Dataset items
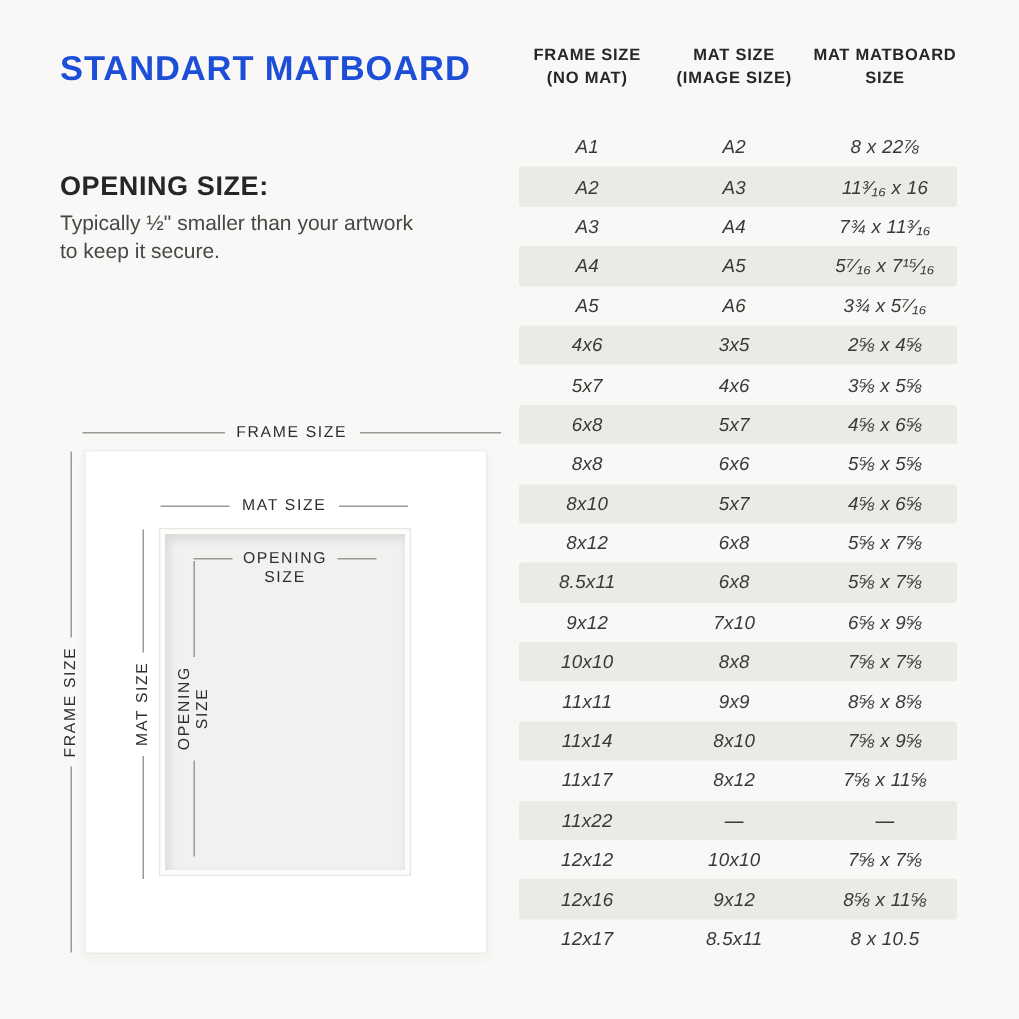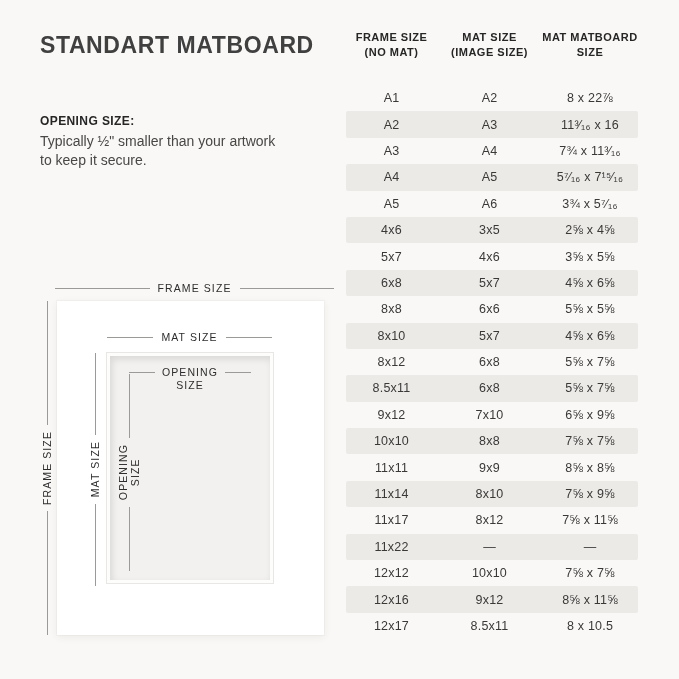--- a/index.html
+++ b/index.html
@@ -6,28 +6,28 @@
   .page{
     position:relative;width:679px;height:679px;
     background:#f9f8f6;overflow:hidden;
     font-family:"Liberation Sans","DejaVu Sans",sans-serif;
     color:#1d1d1d;
   }
   
   .title{
     position:absolute;left:40px;top:30px;
     font-size:23px;font-weight:700;letter-spacing:.6px;
-    line-height:30px;color:#404040;
+    line-height:30px;color:#1d4ed8;
   }
   .title span{display:block;}
   .info{position:absolute;left:40px;width:300px;}
   .info-1{top:114px;}
   .info-2{top:183px;}
   .info-heading{
-    font-size:12px;font-weight:700;letter-spacing:.4px;
+    font-size:18px;font-weight:700;letter-spacing:.4px;
     color:#262626;margin-bottom:4px;
   }
   .info-body{
     font-size:14px;line-height:19px;color:#484745;
     white-space:pre-line;
   }
   
   .diagram{position:absolute;left:30px;top:280px;width:312px;height:375px;}
   .hrow{display:flex;align-items:center;gap:8px;}
   .hline{height:1px;background:#9b9a97;flex:1;}
@@ -69,21 +69,21 @@
   .vruler-mat{left:58px;top:73px;height:233px;}
   .vruler-opening{left:84px;top:94px;height:197px;width:30px;}
   
   .size-table{position:absolute;left:346px;top:30px;width:292px;}
   .thead{display:grid;grid-template-columns:91px 105px 96px;}
   .thcell{
     text-align:center;font-size:11px;font-weight:700;letter-spacing:.5px;
     color:#262626;line-height:15px;
   }
   .thcell span{display:block;}
-  .tbody{margin-top:25px;}
+  .tbody{margin-top:25px;font-style:italic;}
   .trow{
     display:grid;grid-template-columns:91px 105px 96px;
     height:26.4px;align-items:center;border-radius:2px;
   }
   .trow.striped{background:#eceae7;}
   .tcell{
     text-align:center;font-size:12.5px;color:#3a3938;letter-spacing:.2px;
   }
 </style>
 </head>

## Required action
Verbatim repeat, images removed: give each entry again exactly as it reads.

## Solution to this exercise
--- a/index.html
+++ b/index.html
@@ -6,28 +6,28 @@
   .page{
     position:relative;width:679px;height:679px;
     background:#f9f8f6;overflow:hidden;
     font-family:"Liberation Sans","DejaVu Sans",sans-serif;
     color:#1d1d1d;
   }
   
   .title{
     position:absolute;left:40px;top:30px;
     font-size:23px;font-weight:700;letter-spacing:.6px;
-    line-height:30px;color:#404040;
+    line-height:30px;color:#1d4ed8;
   }
   .title span{display:block;}
   .info{position:absolute;left:40px;width:300px;}
   .info-1{top:114px;}
   .info-2{top:183px;}
   .info-heading{
-    font-size:12px;font-weight:700;letter-spacing:.4px;
+    font-size:18px;font-weight:700;letter-spacing:.4px;
     color:#262626;margin-bottom:4px;
   }
   .info-body{
     font-size:14px;line-height:19px;color:#484745;
     white-space:pre-line;
   }
   
   .diagram{position:absolute;left:30px;top:280px;width:312px;height:375px;}
   .hrow{display:flex;align-items:center;gap:8px;}
   .hline{height:1px;background:#9b9a97;flex:1;}
@@ -69,21 +69,21 @@
   .vruler-mat{left:58px;top:73px;height:233px;}
   .vruler-opening{left:84px;top:94px;height:197px;width:30px;}
   
   .size-table{position:absolute;left:346px;top:30px;width:292px;}
   .thead{display:grid;grid-template-columns:91px 105px 96px;}
   .thcell{
     text-align:center;font-size:11px;font-weight:700;letter-spacing:.5px;
     color:#262626;line-height:15px;
   }
   .thcell span{display:block;}
-  .tbody{margin-top:25px;}
+  .tbody{margin-top:25px;font-style:italic;}
   .trow{
     display:grid;grid-template-columns:91px 105px 96px;
     height:26.4px;align-items:center;border-radius:2px;
   }
   .trow.striped{background:#eceae7;}
   .tcell{
     text-align:center;font-size:12.5px;color:#3a3938;letter-spacing:.2px;
   }
 </style>
 </head>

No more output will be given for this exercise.